← Quora archive  ·  2012 Jun 09, 2012 02:24 PM PDT

Question

How seriously should someone with the job title "social media guru" be regarded?

Answer

Briefly, you should not take them seriously at all. Except perhaps as a market of suckers to whom you can sell junky products of your own ("Advanced Twitter Strategy Course, open only to people who are already High Klout Social Media Gurus!!").

You should mercilessly make fun of them until they get mad, post an ill-judged blog rant, and self-destruct right in front of what they think is an admiring tribe, but is really an audience of gawkers viciously waiting for a train wreck. SMGs are only good as entertaining victims of self-destruction train-wrecks.

Contrast this term with a more credible kind of guru, Unix Guru.
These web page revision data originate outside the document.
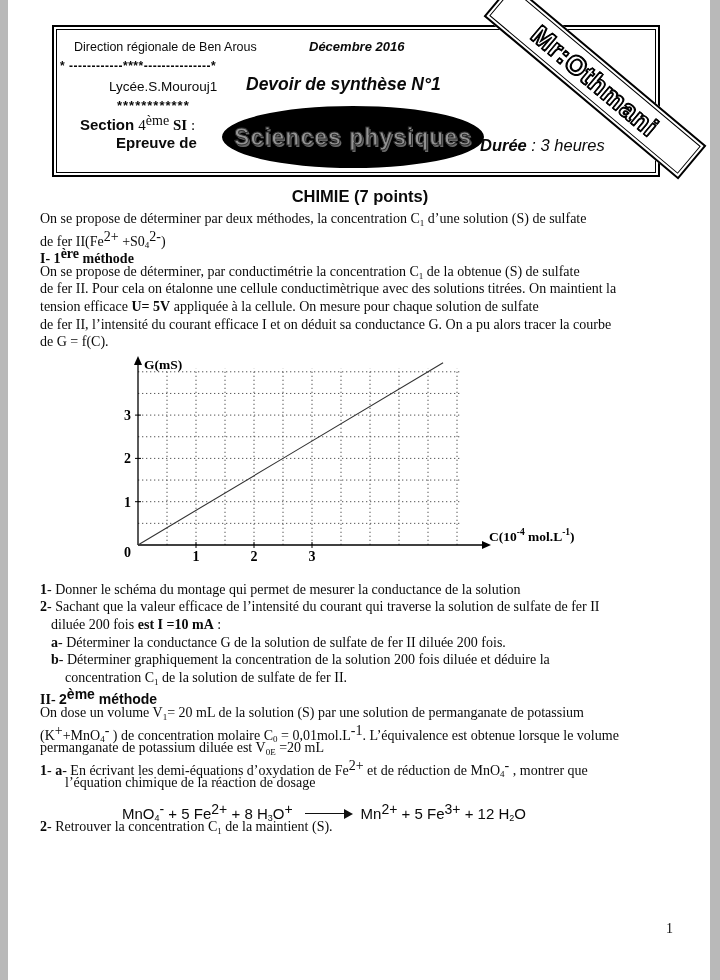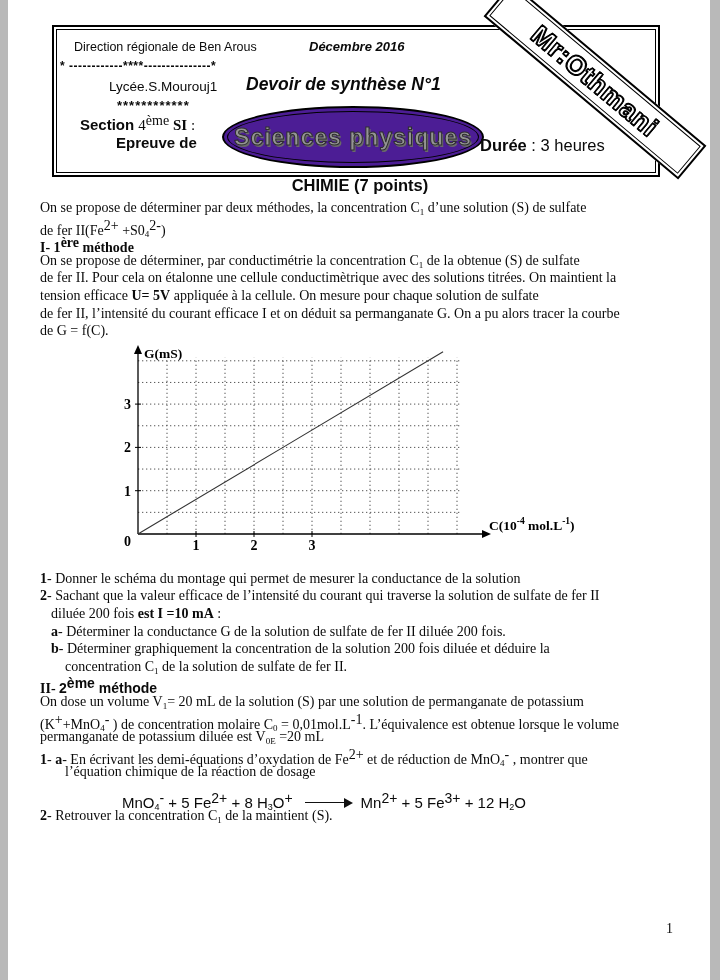--- a/index.html
+++ b/index.html
@@ -26,7 +26,7 @@
   .h-epreuve{left:38px;top:107px;font:bold 15px "Liberation Sans",sans-serif;margin-left:24px;}
   .h-duree{left:426px;top:109px;font-size:16.5px;}
   .h-ellipse{position:absolute;left:168px;top:79px;width:258px;height:58px;border:2px solid #000;border-radius:50%;
-    display:flex;align-items:center;justify-content:center;background:#4c1d95;}
+    display:flex;align-items:center;justify-content:center;background:#000000;}
   .h-ellipse::before{content:"";position:absolute;inset:3px;border:1.5px solid #000;border-radius:50%;}
   .subject-text{
     font:bold 23px "Liberation Sans",sans-serif;color:#949494;letter-spacing:1px;white-space:nowrap;

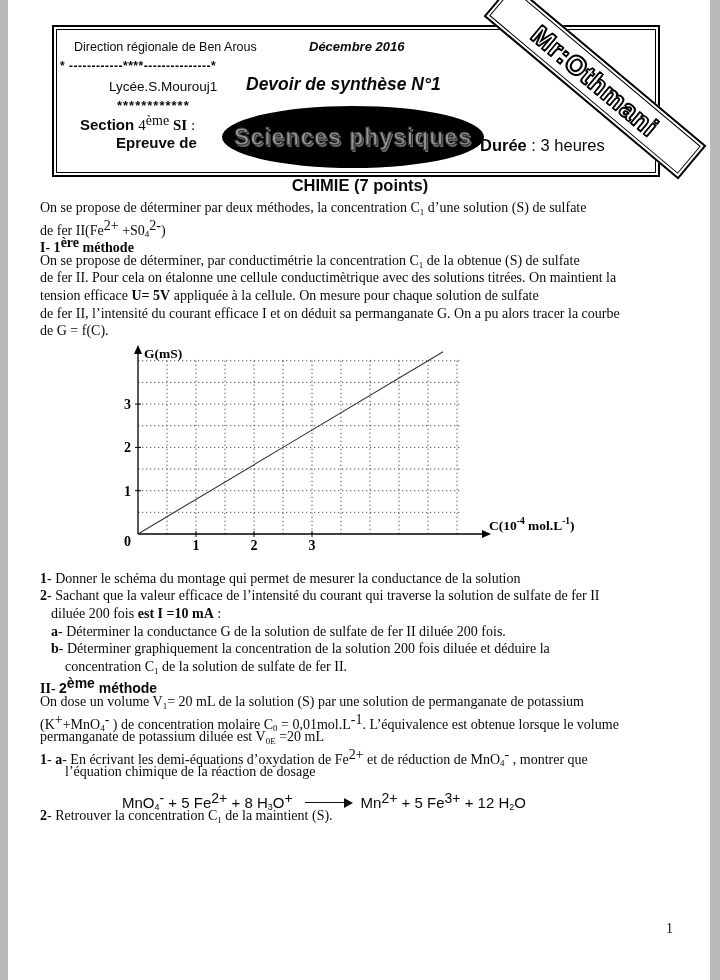--- a/index.html
+++ b/index.html
@@ -51,7 +51,7 @@
   .ind2{padding-left:25px;}
   .eq{height:26px;line-height:34px;padding-left:82px;font-size:15px;}
   .b{font-weight:bold;}
-  .i{}
+  .i{font-style:italic;}
   .sans{font-family:"Liberation Sans",sans-serif;}
   .sup{font-size:14px;vertical-align:4.5px;}
   .sub{font-size:9px;vertical-align:-2.5px;}

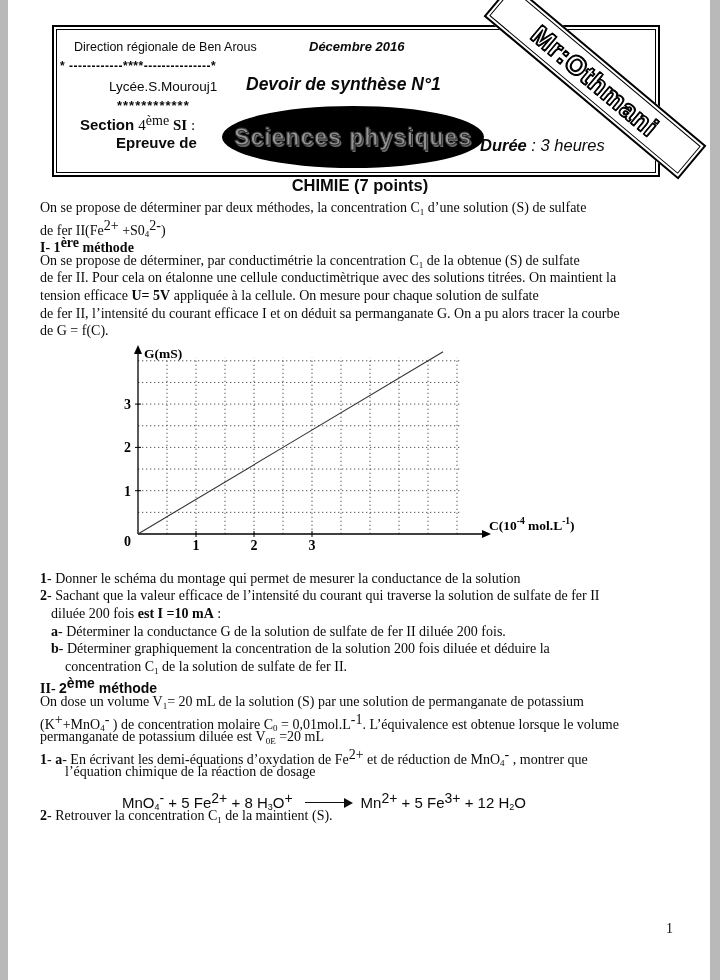--- a/index.html
+++ b/index.html
@@ -44,7 +44,7 @@
   }
 
   
-  .content{position:absolute;left:40px;top:175px;width:640px;font-size:14px;line-height:17.6px;}
+  .content{position:absolute;left:40px;top:186px;width:640px;font-size:14px;line-height:17.6px;}
   .title{text-align:center;font:bold 16.5px "Liberation Sans",sans-serif;line-height:20px;margin-bottom:4px;}
   .ln{white-space:nowrap;height:17.6px;}
   .ind1{padding-left:11px;}

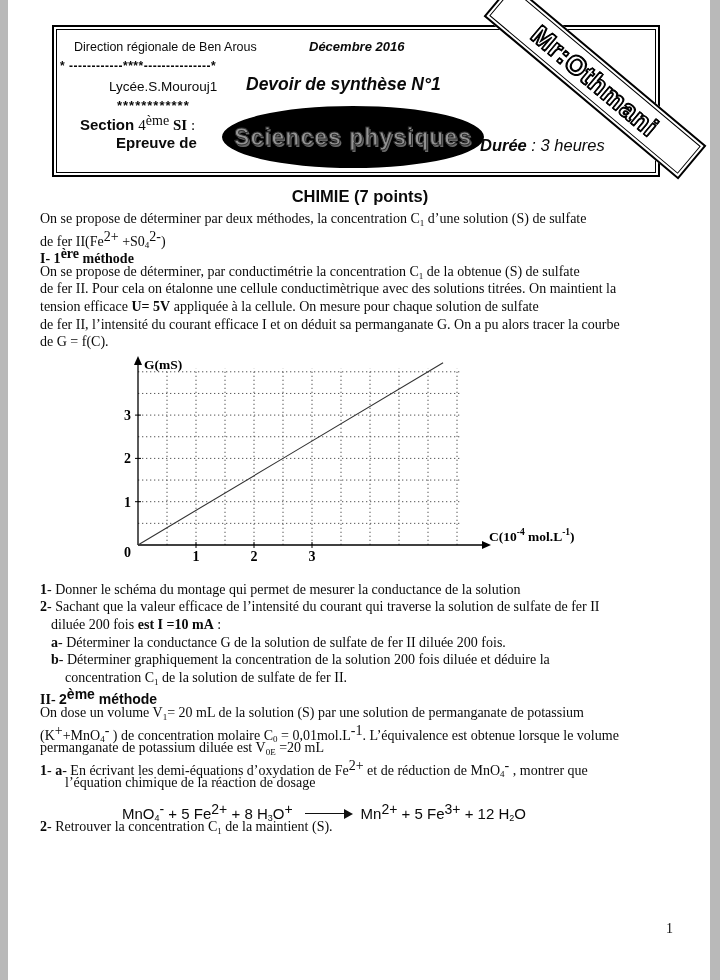--- a/index.html
+++ b/index.html
@@ -99,7 +99,7 @@
       <div class="ln"><span class="">On se propose de déterminer, par conductimétrie la concentration C</span><span class="sub">1</span><span class=""> de la obtenue (S) de sulfate</span></div>
       <div class="ln"><span class="">de fer II. Pour cela on étalonne une cellule conductimètrique avec des solutions titrées. On maintient la</span></div>
       <div class="ln"><span class="">tension efficace  </span><span class="b">U= 5V</span><span class=""> appliquée à la cellule. On mesure pour chaque solution  de sulfate</span></div>
-      <div class="ln"><span class="">de fer II, l’intensité  du courant efficace I et on déduit sa permanganate G. On a pu alors tracer la courbe</span></div>
+      <div class="ln"><span class="">de fer II, l’intensité  du courant efficace I et on déduit sa conductance G. On a pu alors tracer la courbe</span></div>
       <div class="ln"><span class="">de G = f(C).</span></div>
     </div>
   <div class="chart-wrap" id="chart-host"><svg width="512" height="214">

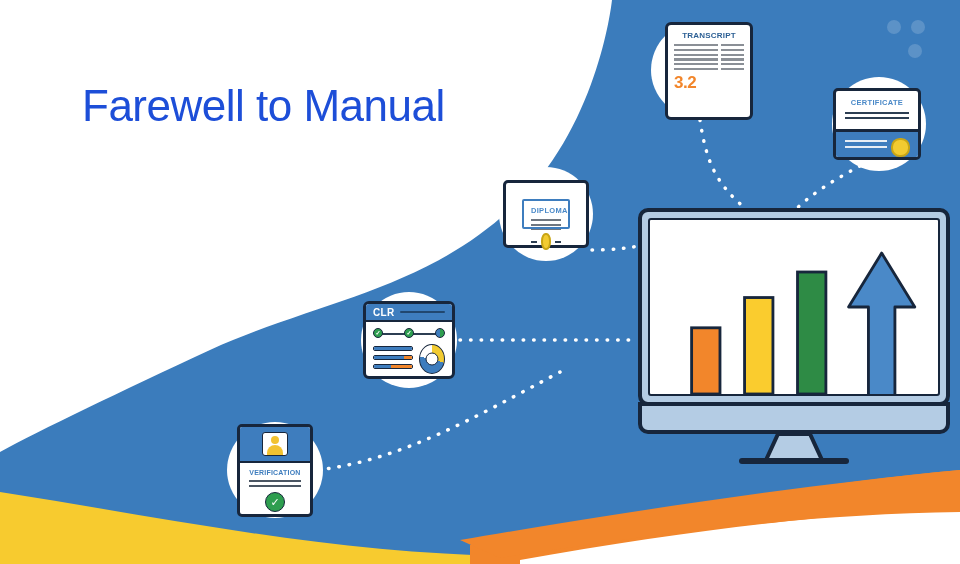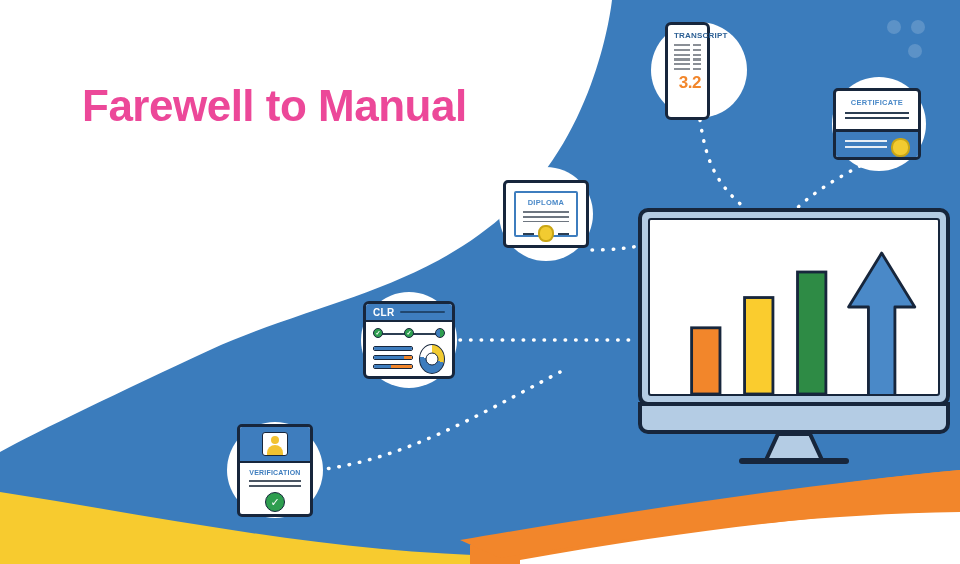--- a/index.html
+++ b/index.html
@@ -25,7 +25,7 @@
 
   
   #transcript-card {
-    left:665px; top:22px; width:45px; height:98px;
+    left:665px; top:22px; width:88px; height:98px;
     background:#fff; border:3px solid #17263C; border-radius:6px;
     padding:6px 6px 4px 6px;
   }

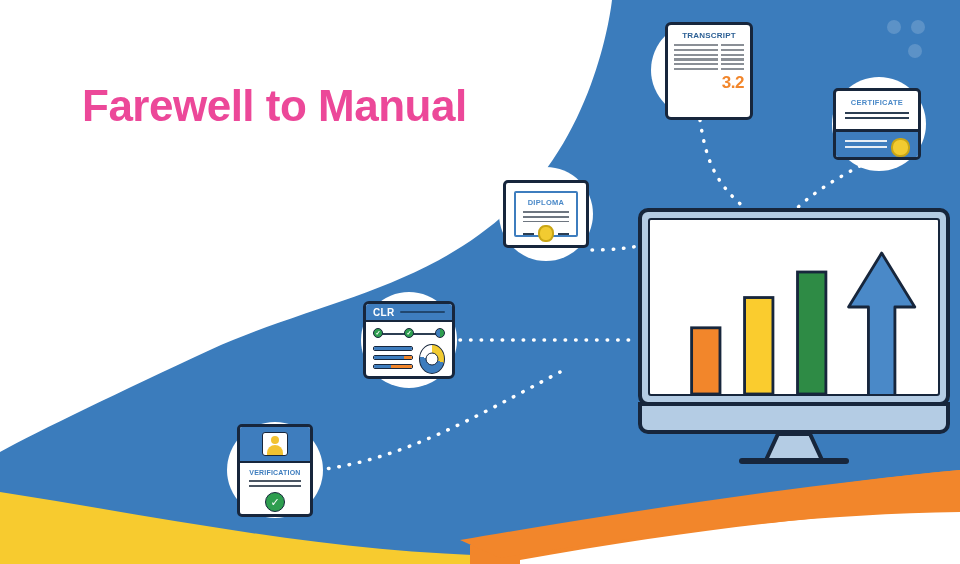--- a/index.html
+++ b/index.html
@@ -17,8 +17,8 @@
   
   #headline {
     position:absolute; left:82px; top:72px; width:470px;
-    font-size:44px; font-weight:bold; line-height:1.55;
-    letter-spacing:-0.5px; color:#ec4899;
+    font-size:44px; font-weight:normal; line-height:1.55;
+    letter-spacing:-0.5px; color:#1d4ed8;
   }
   #headline .l2 { display:block; }
   .card { position:absolute; }

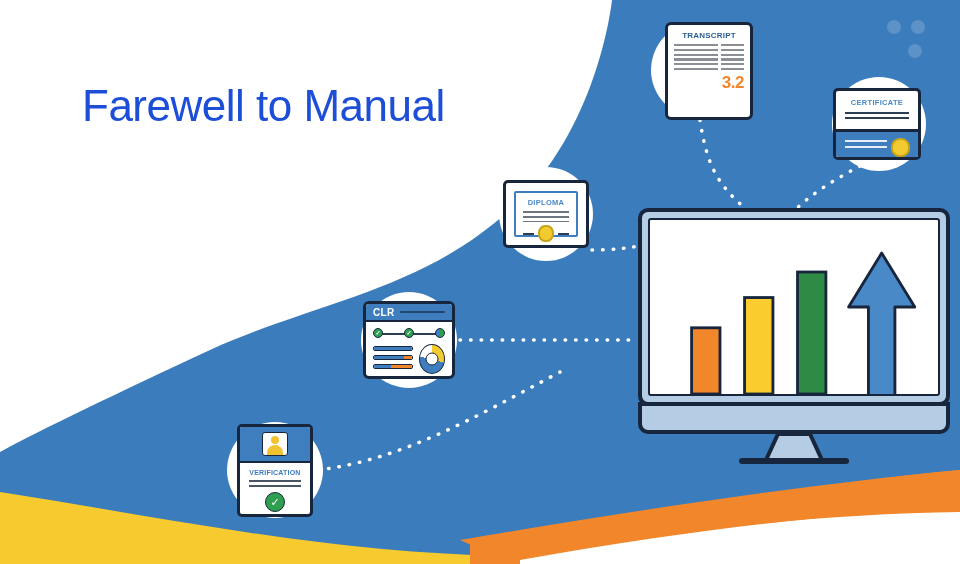--- a/index.html
+++ b/index.html
@@ -38,7 +38,7 @@
   .trow i.wide { flex:1 1 62%; }
   .trow i.narrow { flex:1 1 32%; }
   #transcript-card .gpa {
-    font-size:17px; font-weight:bold; color:#F2862B; text-align:right;
+    font-size:17px; font-weight:bold; color:#F2862B; text-align:left;
     margin-top:3px; letter-spacing:-0.5px;
   }
 

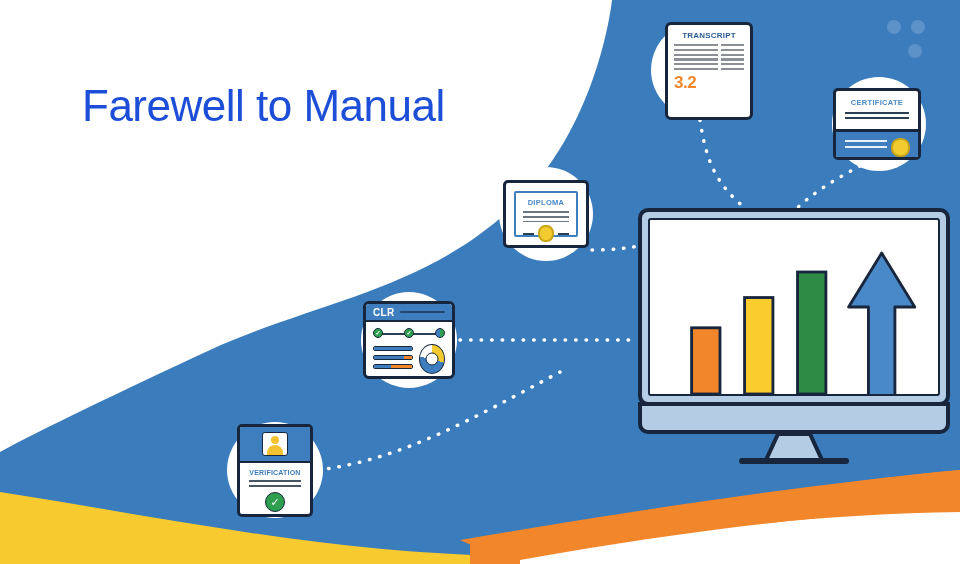--- a/index.html
+++ b/index.html
@@ -68,7 +68,7 @@
   
   #diploma-card {
     left:503px; top:180px; width:86px; height:68px;
-    background:#fff; border:3px solid #17263C; border-radius:5px; padding:8px;
+    background:#fff; border:3px solid #17263C; border-radius:5px; padding:16px;
   }
   #diploma-card .inner {
     width:100%; height:100%; border:2px solid #3E7DBE; border-radius:2px;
Why does Social Media Guru suggest douchebag but Unix Guru an actual expert? The latter:

  1. Is testable. You can ask someone to do something that you can scope and define and understand, but not do yourself. Like write a shell script plus cron job that downloads, appropriately greps using a complex regex pattern, and emails you relevant headlines from 10 newspapers every day. I can define this, but I don't know how to do this. By contrast, an SMG cannot promise anything that is meaningfully useful, testable AND clearly out of the range of expertise of whoever is asking. If it is testable (I'll get you 100 retweets) it generally isn't meaningfully useful, and if it is useful (I'll increase the visibility of your product and strengthen the brand) it isn't testable. If it is both testable and useful, it is unlikely that you cannot do it yourself.
  2. Is based on an actual hard-to-acquire skill. There are just too many ways to create an appearance of "social media guru" that have nothing to do with practice, knowledge and skill. You can follow-and-dump by brute force to create a good-looking Twitter profile for example. Social media is FULL of such game-able substitutes for skill. The only thing that even comes close to an actual skill is SEO, and it is revealing that it is the only subset of SMG-dom that is credible (SEO guru). Everything else is either bs or a skill from another domain (like writing, programming, video-making, photography, artwork or A/B testing...).
  3. Does not need selling. Marketing is when they call you, sales is when you call them. SMG's need to call others and persuade them of their value. And once they acquire customers, they have to work hard to retain them because they are constantly combating the (correct) suspicion that the person is doing nothing useful. True guru types are generally marketing types. They attract people rather than having to cold-call or prospect for them. They have to fire customers instead of having to work hard to retain them. You go to the Unix Guru, sitting bearded in his dark cave, when you want certain dark magic things done. He doesn't have to cold call hundreds of people to stay busy. If you bug him too much, he'll start ignoring you. All gurus (including the prototypical forest-dwelling spiritual guide type), if credible, are of this sort. So ask yourself, when was the last time you actually felt the need to approach one of these SMG's for something? Chances are, they called you. You didn't call them. Most social media stuff, frankly, is not hard. You can figure it all out with some trial and error and reading up on a few helpful tutorials here and there. If you are having trouble figuring out how to sign up for Twitter, you need basic computer literacy training from a kindergarten teacher type. Not advice from a guru (the term usually denotes people who offer advanced levels of education and help, not babysitting).

So the term is vacuous. Any substance generally belongs in the much more "business guru" camp (and there are real business gurus in my sense of the term, people who are massively oversubscribed and forced to turn away people eager to give them money).